In connection with the False Claims Act settlement, BioReference and OPKO have also entered into a five-year Corporate Integrity Agreement with the U.S. Department of Health and Human Services, Office of Inspector General, which provides for periodic reviews of BioReference’s processes, policies, and transactions for compliance with the Anti-Kickback Statute and the Stark Law by an Independent Review Organization. 

“This settlement is a warning to laboratories that think they can boost their profits by entering into improper financial arrangements with referring physicians,” said Special Agent in Charge Phillip M. Coyne of the U.S. Department of Health and Human Services, Office of Inspector General. “Working with our law enforcement partners, we will continue to crack down on such deals, which work to undermine impartial medical judgement, drive up health care costs, and corrode the public’s trust in the health care system.”

“Laboratories that scheme to enrich their businesses through health care fraud—such as by paying kickbacks—drive up health care costs for everyone,” said Joseph R. Bonavolonta, Special Agent in Charge of the FBI Boston Division. “This settlement shows how seriously the FBI takes its responsibility to weed them out, and we’d also like to thank the whistleblower in this case for helping us ensure these entities are held accountable.”

“When health care companies pay unlawful remuneration to physicians and submit false claims for improper referrals, they undermine the integrity of TRICARE and place an unnecessary financial burden on the program,” stated Special Agent in Charge Patrick J. Hegarty of the Defense Criminal Investigative Service, the law enforcement arm of the Department of Defense Office of Inspector General.  “The settlement agreement announced today demonstrates our ongoing commitment to work with our law enforcement partners to investigate healthcare fraud and protect TRICARE, the healthcare system for military members and their dependents.”

The False Claims Act allegations being resolved were originally brought in a lawsuit filed by a whistleblower under the qui tam provisions of the False Claims Act. Under those provisions, a private party can file an action on behalf of the government and share in any recovery.  In connection with today’s settlement, the whistleblower will receive 17 percent of the recovery. 

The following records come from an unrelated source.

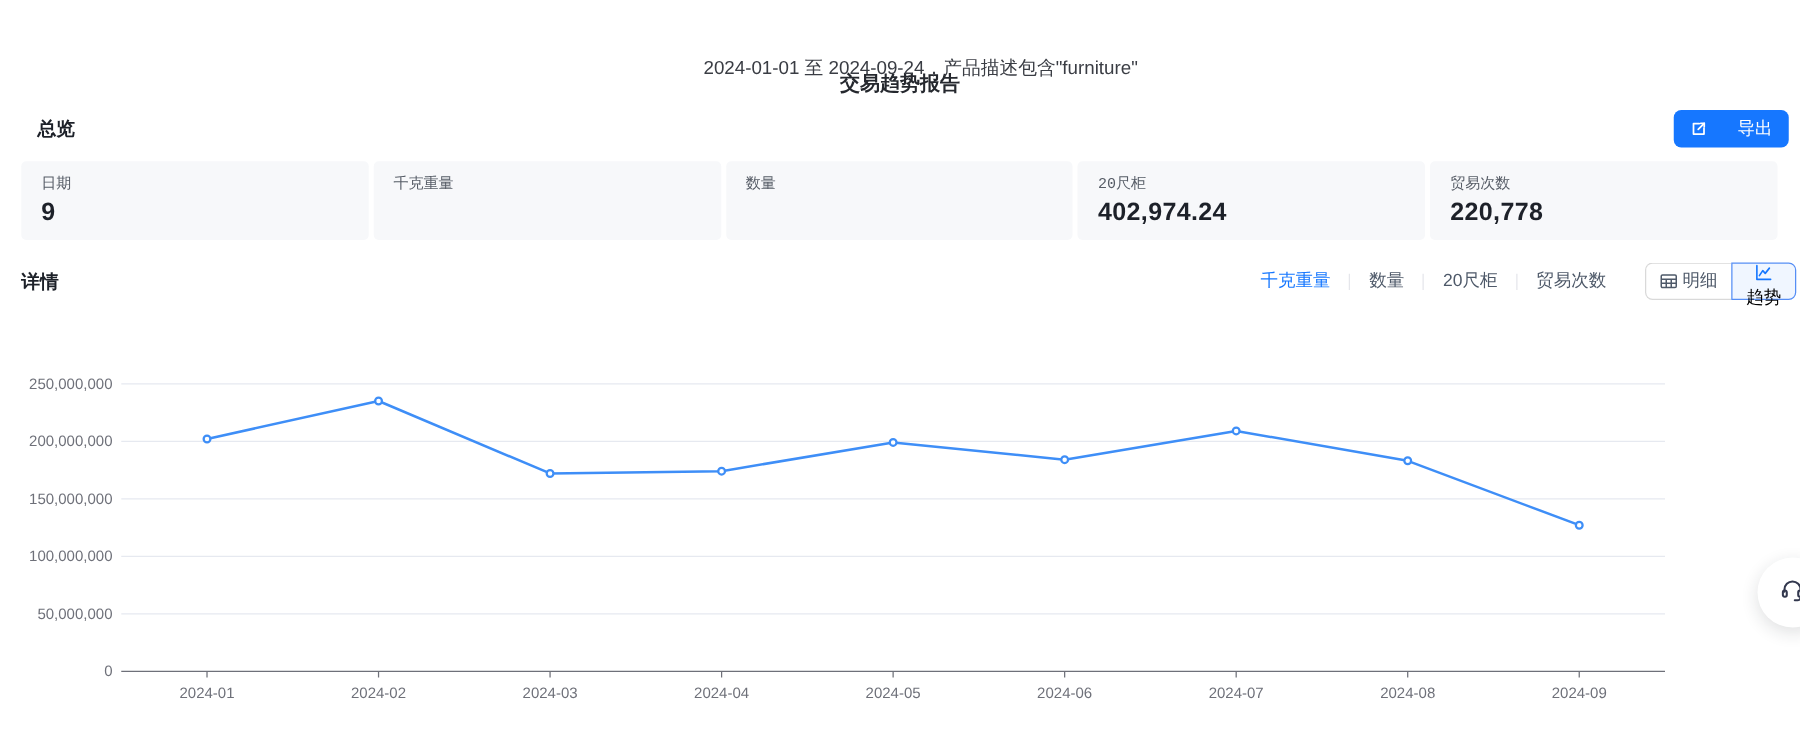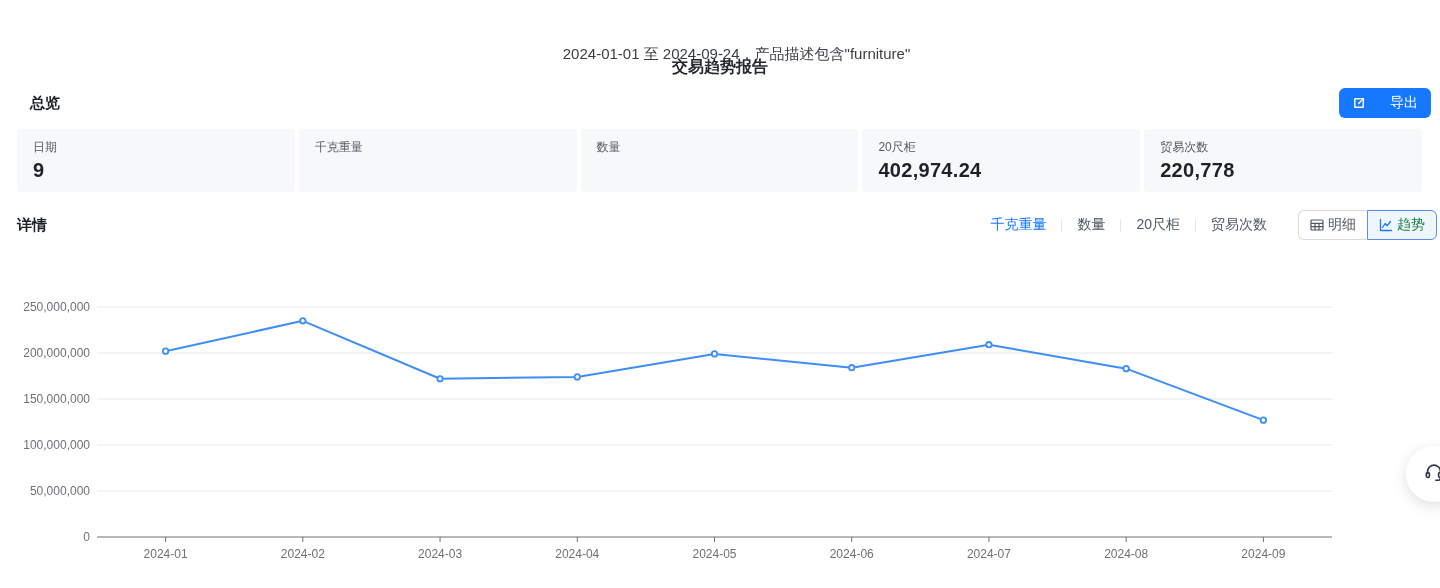"日期" .stat-label { font-family: none -> Liberation Mono, monospace }
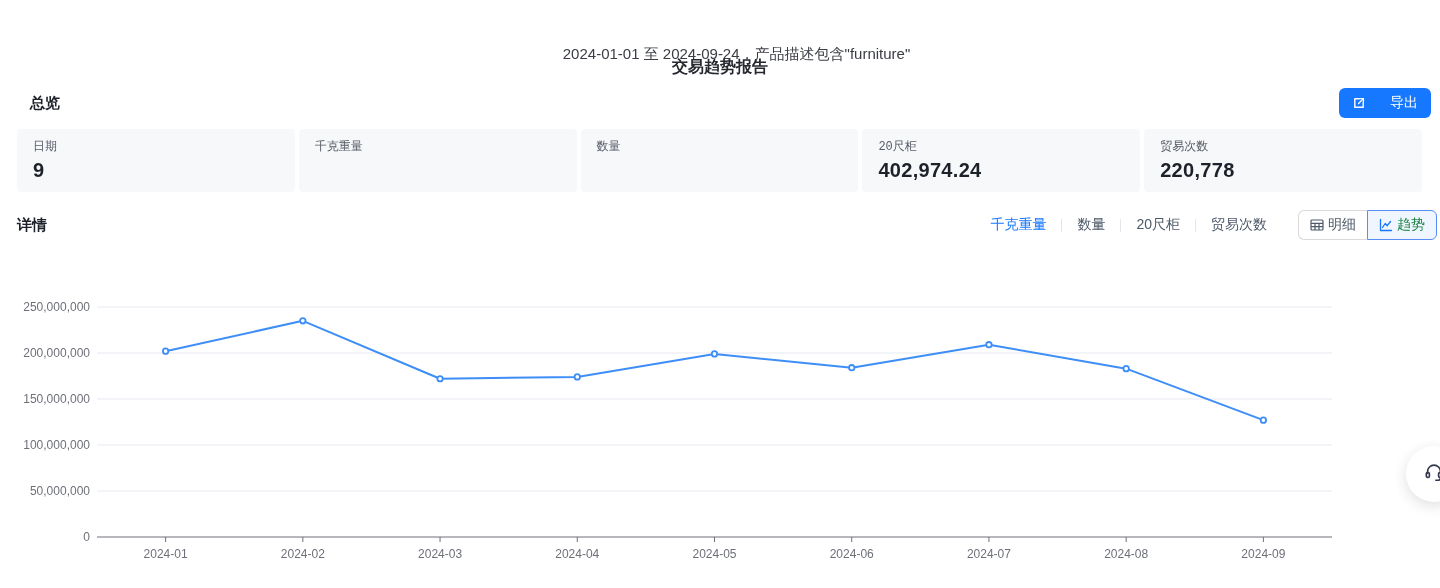"趋势" .toggle-btn.active { color: #15803d -> #000000; flex-direction: none -> column }
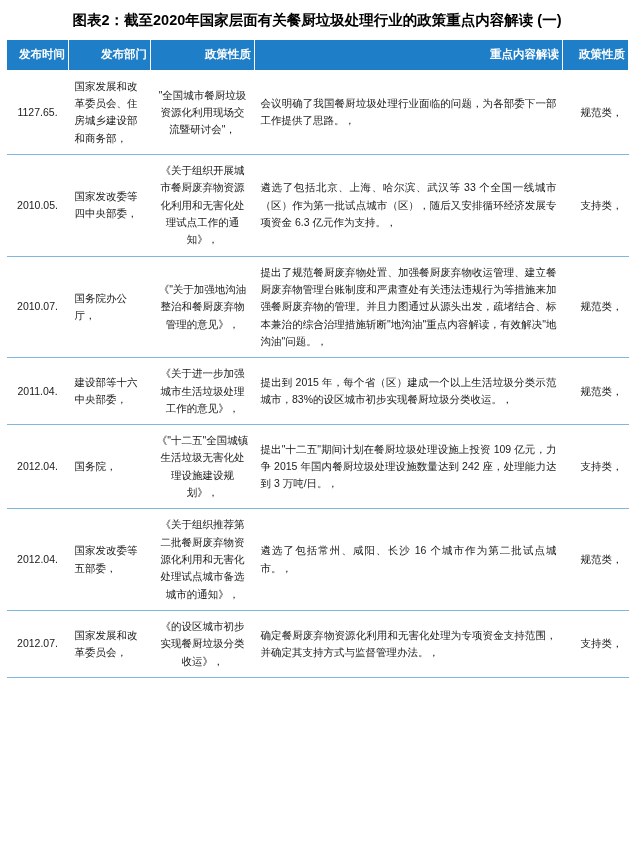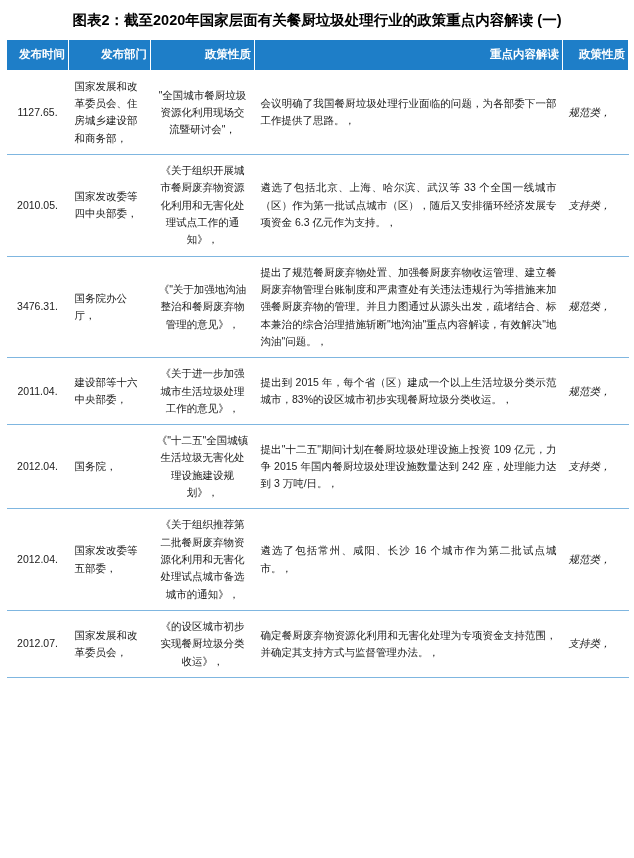"规范类，" td.c-nature { font-style: italic -> none; text-align: left -> right }
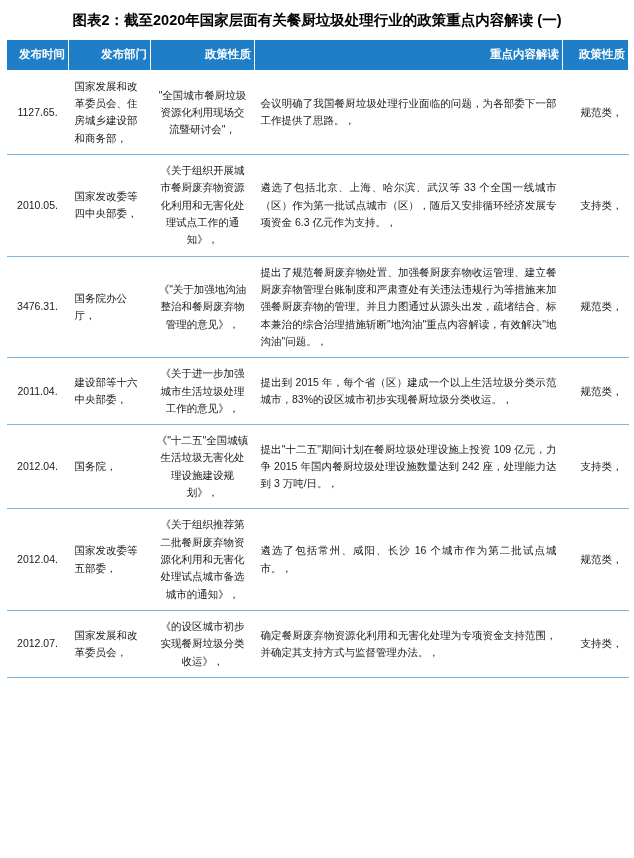"3476.31." td.c-date { text: 3476.31 -> 2010.07 }
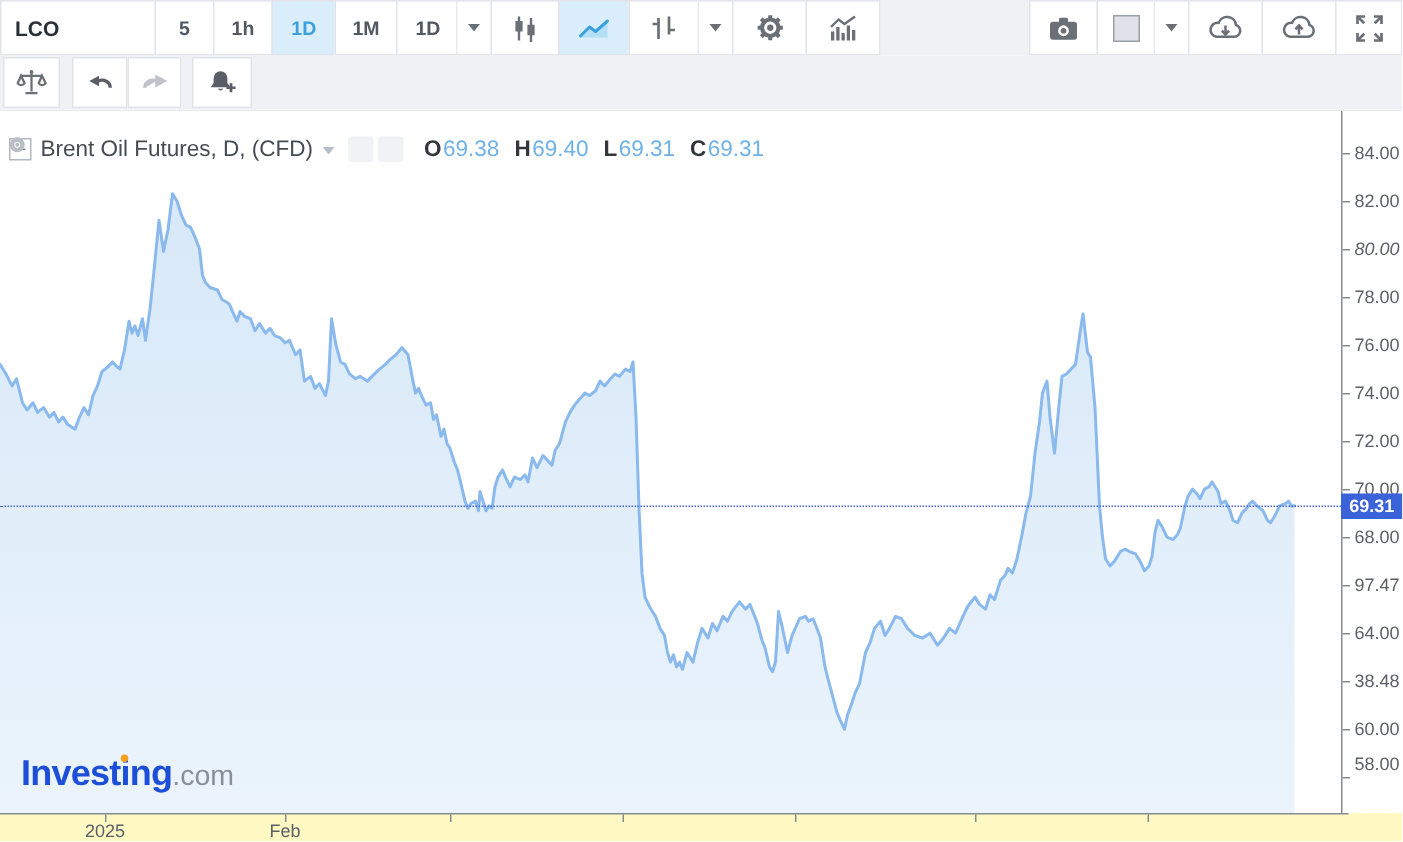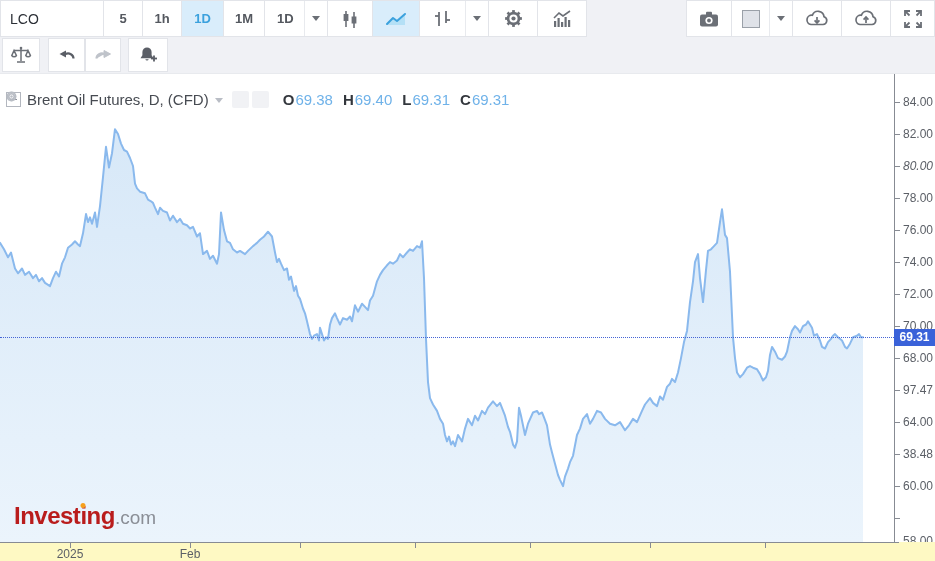"LCO" .symbol-btn { font-weight: normal -> bold }
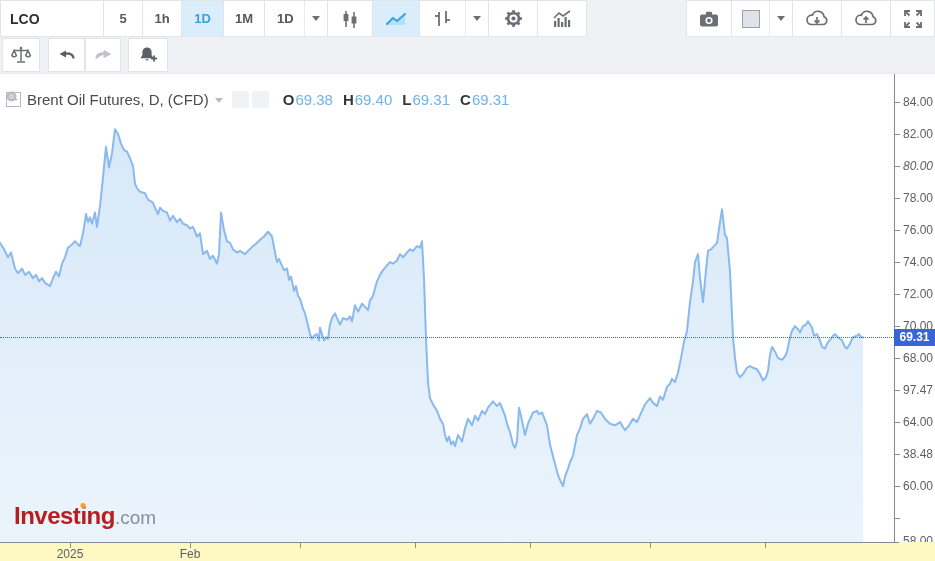"Investing" .wm-main { color: #b91c1c -> #1d4ed8 }
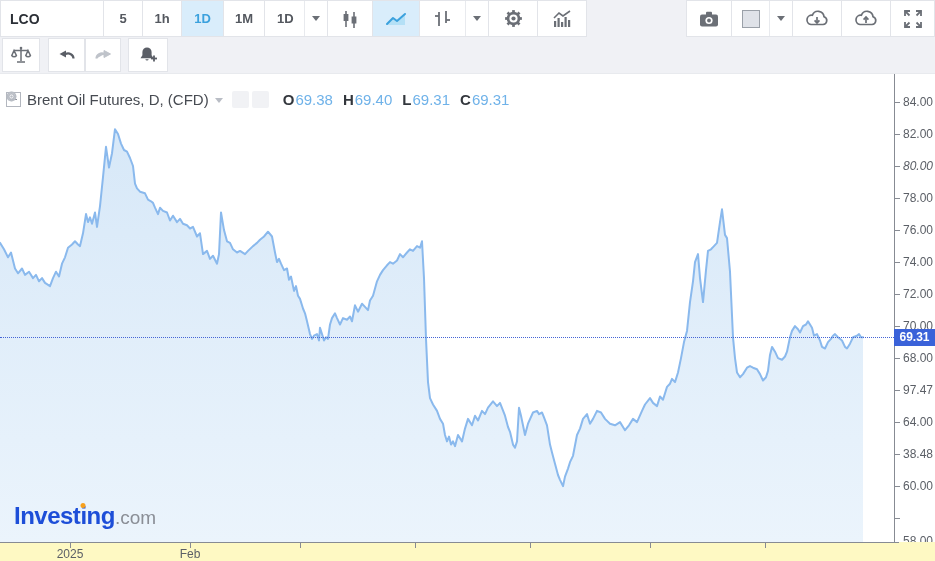"58.00" div.ylab { top: 460px -> 428px }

Under the settlement, the defendants will also pay approximately $145,000 to the Commonwealth of Massachusetts and the State of Connecticut to resolve alleged violations of their respective state False Claims Acts. 

U.S. Attorney Rollins, HHS-OIG SAC Coyne, FBI SAC Bonavolonta and DCIS SAC Hegarty made the announcement today. Assistant U.S. Attorneys Alexandra Brazier and Charles B. Weinograd of Rollins’s Affirmative Civil Enforcement Unit, and Trial Attorney Douglas Rosenthal of the Justice Department’s Civil Division, Commercial Litigation Branch, handled the matter.